Clumsy and Can-Can were Gynos. Basically female mods of Andros. They were fantasy-fetish models that got reprogged for combat by some Hacker. Whatever data they had about the before was replaced by tactical progs. If it wasn’t for them Squad might not’ve made it to the hanger. Especially Can-Can. She’d taken full charge while Clumsy and Clowner made it through the door. No rebuild as there was nothing left but melt. We had her backed up on ‘crys but no chassis.

“Could use a ‘nesto hit” I winced. “They’re in my left hip pouch. I felt him rummage around a bit then the sweet cool of a hypospray on my back. The pain receded and I could sit up. I’d managed to close the skin before OxBox ‘nestoed me but my kidney and lung were still a bit charred. I focused on the lung ‘cause I could get along with the numbed kidney but the lung I needed for full O-two production.

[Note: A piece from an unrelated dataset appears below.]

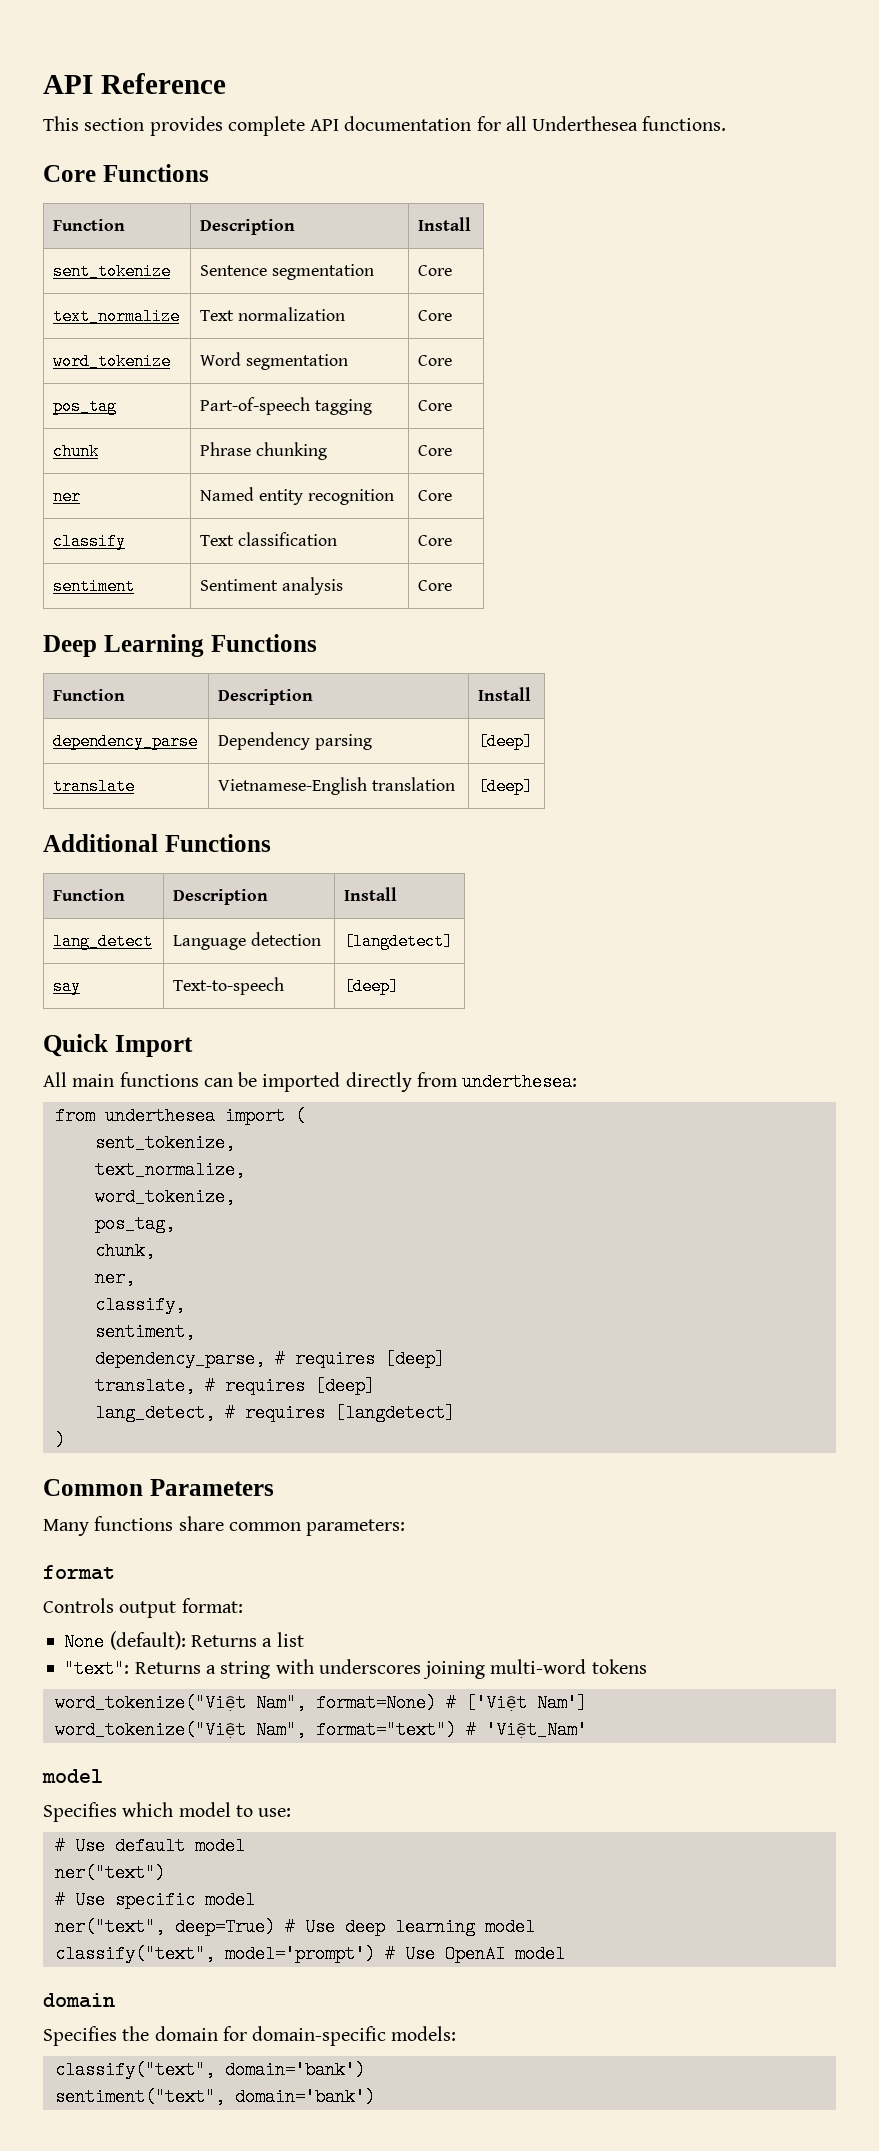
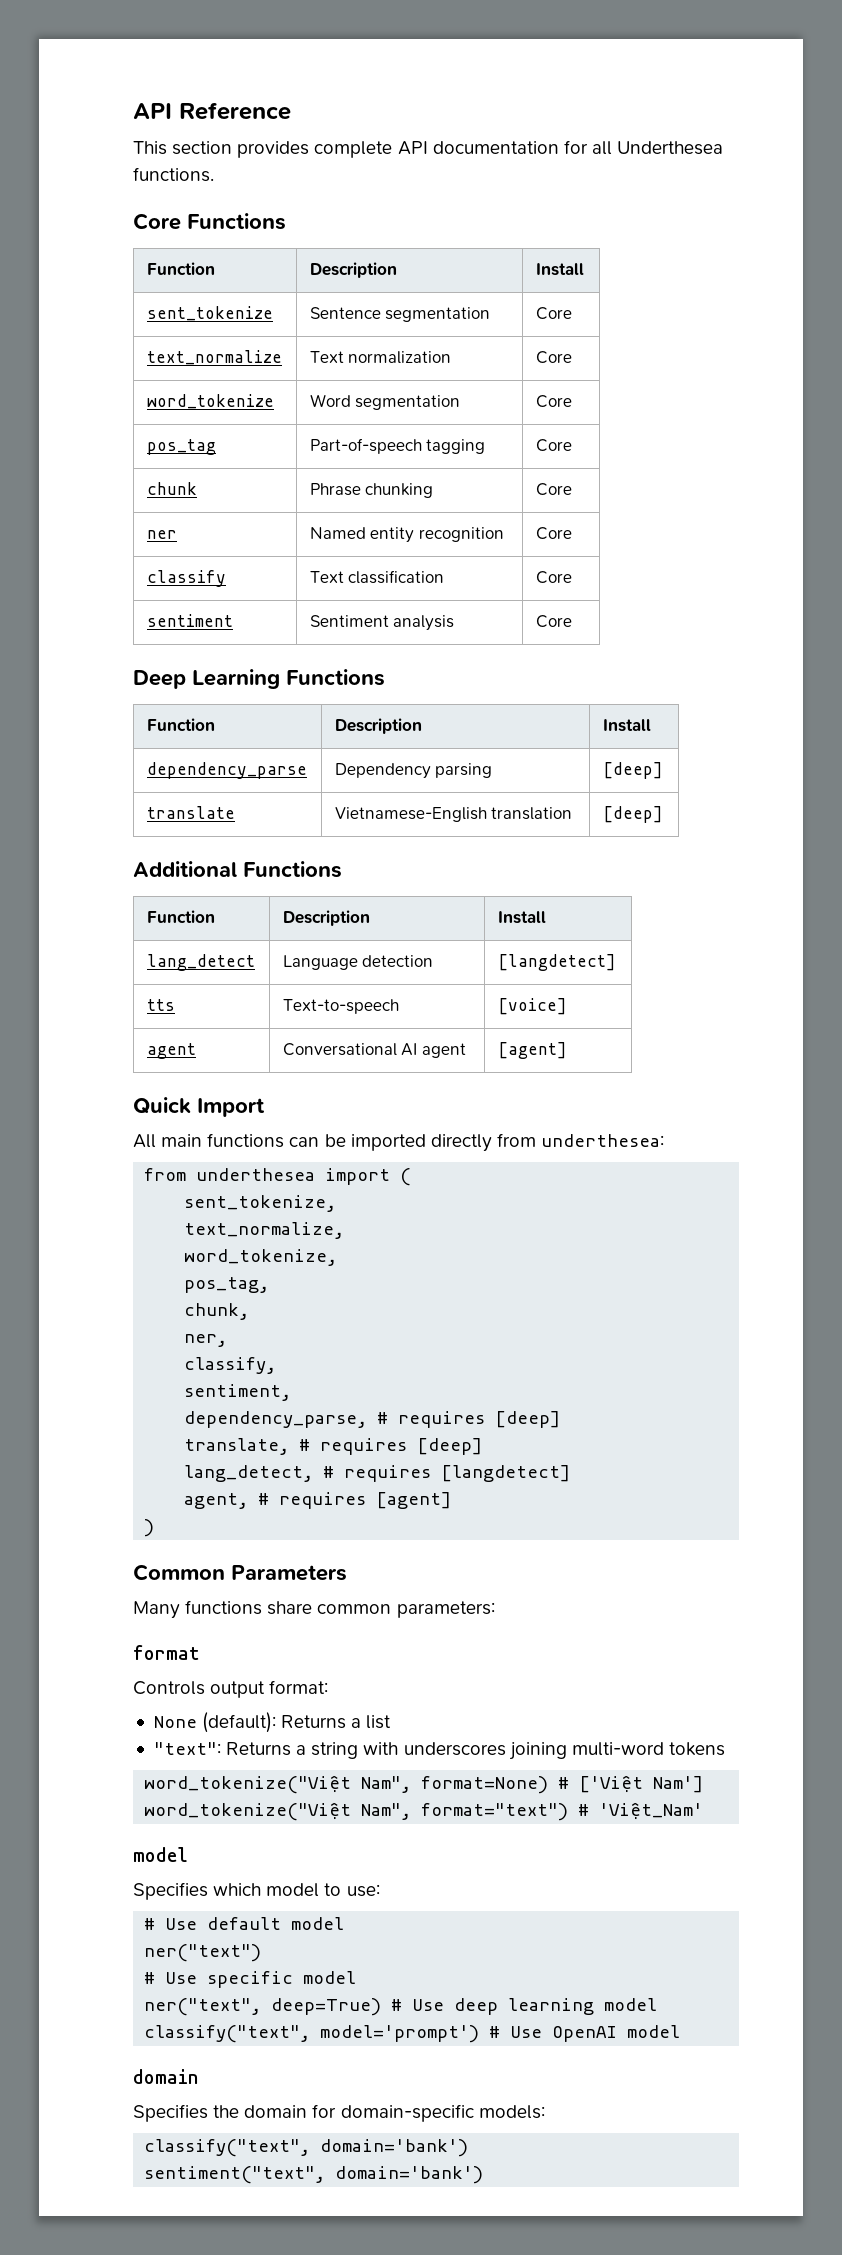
- say | Text-to-speech | [deep]
+ tts | Text-to-speech | [voice]
+ agent | Conversational AI agent | [agent]
+ agent, # requires [agent]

“Thanks. That hit the spot. Could you get a head count on Squad? We’ve got to keep on the hunt. Haven’t found anything portable and are going to have to get those swag lifters we abandoned in our glorious retreat.”

“K-k.”

All were accounted for except Maddy. Seems she never made it down the corridor and is either Andro slag or was caught behind the security door. Hopefully the latter. If so she could relay Intel to Bastia and the rest about our situation.

I wasn’t sure we’d gotten all the Andros but none seemed forthcoming right now and my back was mostly healed and numbed so I got up and looked around. I left on my wasted chest armor as the front could maybe still deflect a bullet slug or three. But the electrics were shot. No wave damp for me. Nice to hunt point, eh?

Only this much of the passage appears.